The European Economy at a Crossroads: Challenges, Resilience, and Transformation

Photo: Reuters
The European economy is at a crossroads, through thorny changes and facing a set of old and new challenges. The report provides a detailed analysis of the evolution of monetary policy and the developments shaping Europe’s economy. Based on authoritative information and the most recent statistics, it presents a picture of the European economic future, the drivers of that future, and the strategic decisions required for stability and expansion. The European Central Bank (ECB) has been going through unfamiliar territory in monetary policy in the past few years as it has conducted a first in tightening cycles to address inflationary pressures in the eurozone. In the end of 2023 to early of 2024, the ECB kept interest rates at a high of 4~4.5%, which has never happened before in the country’s economic record. The stance of this policy is one of relentless dedication to price stability, the central goal of the ECB. But it also reflects the trade-off needed to suppress inflation without further stunting growth.
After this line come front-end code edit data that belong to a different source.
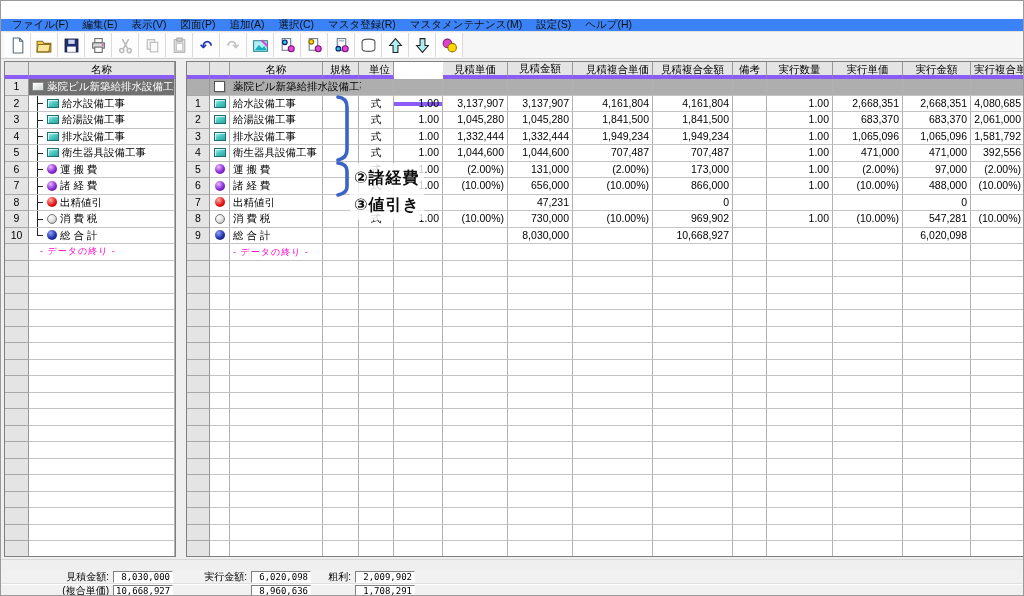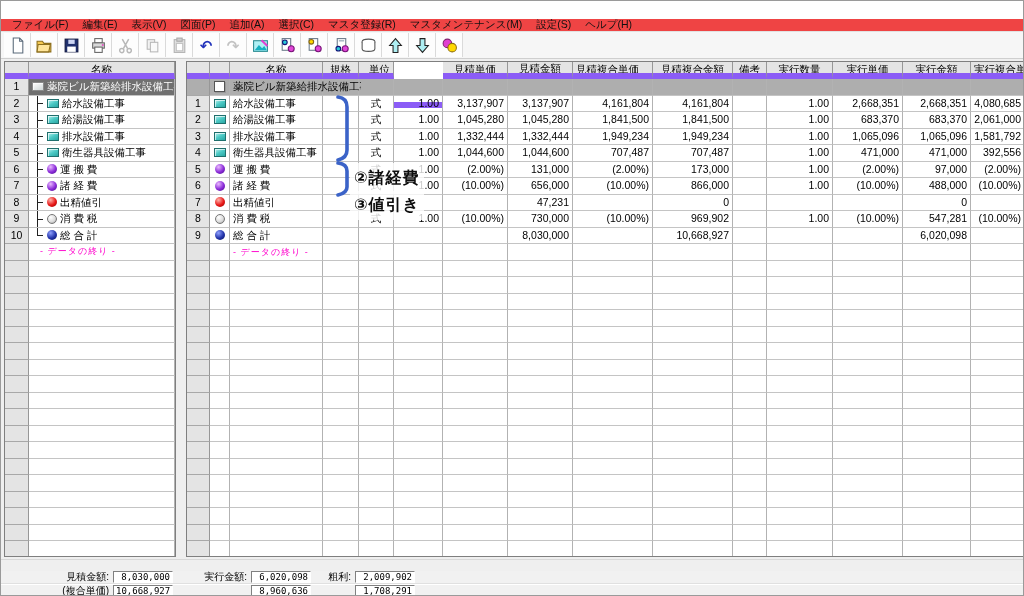"ファイル(F)" .menubar { background: #ef4444 -> #3b82f6 }
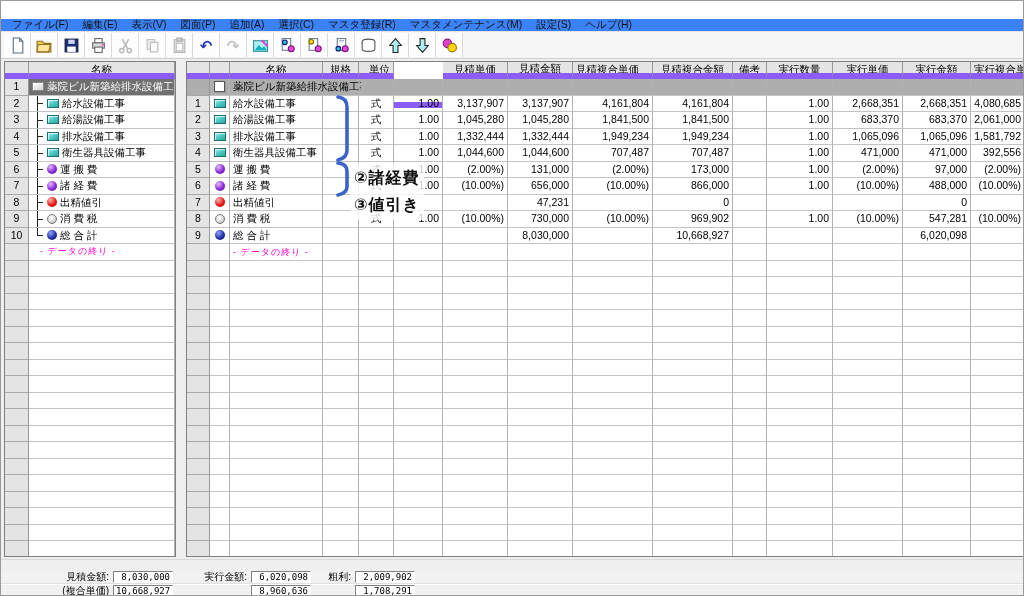"名称" .hdr .cell { border-bottom: 6px solid #8b5cf6 -> 4px solid #8b5cf6 }
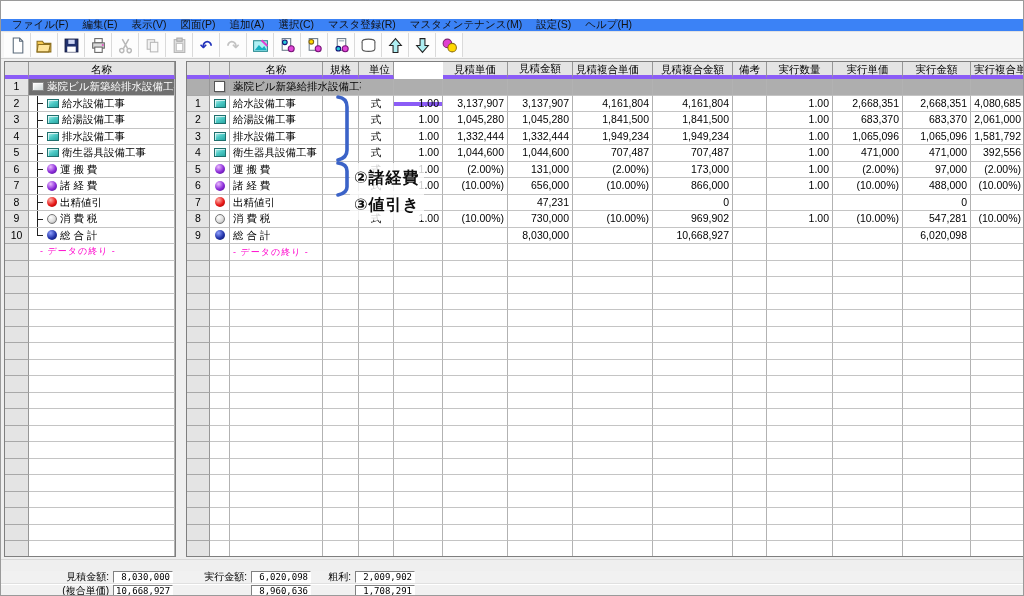"見積複合単価" div.cell { text-align: left -> right }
The ECB’s decision to tighten monetary policy follows some unprecedented events: financial shock from COVID-19 pandemic, energy crisis caused by Russia-Ukraine conflict, supply chain breakdowns worldwide. The monetary policy statement released by the central bank also emphasizes that tightening policy is necessary in order to combat inflationary pressures. This has departed from the traditionally dovish policies of the financial crisis and eurozone debt crisis following 2008. This tightening period started in mid-2022 and a series of rate hikes to temper inflation hit double digits in October 2022. Headline inflation (inflation that is defined as the total level of prices) reached an all-time high in this period of 10.6%, again in the eurozone. After these follow-ups have resulted in positive results, headline inflation has declined to 2.8% (as of January 2024) according to Eurostat, but core inflation remains vehemently high at 3.6%, Eurostat data. Core inflation does not take volatile items like energy or food prices into account which gives us a better sense of inflationary dynamics. Such a sustained core inflation underscores how volatile and entrenched price pressures in the euro area are.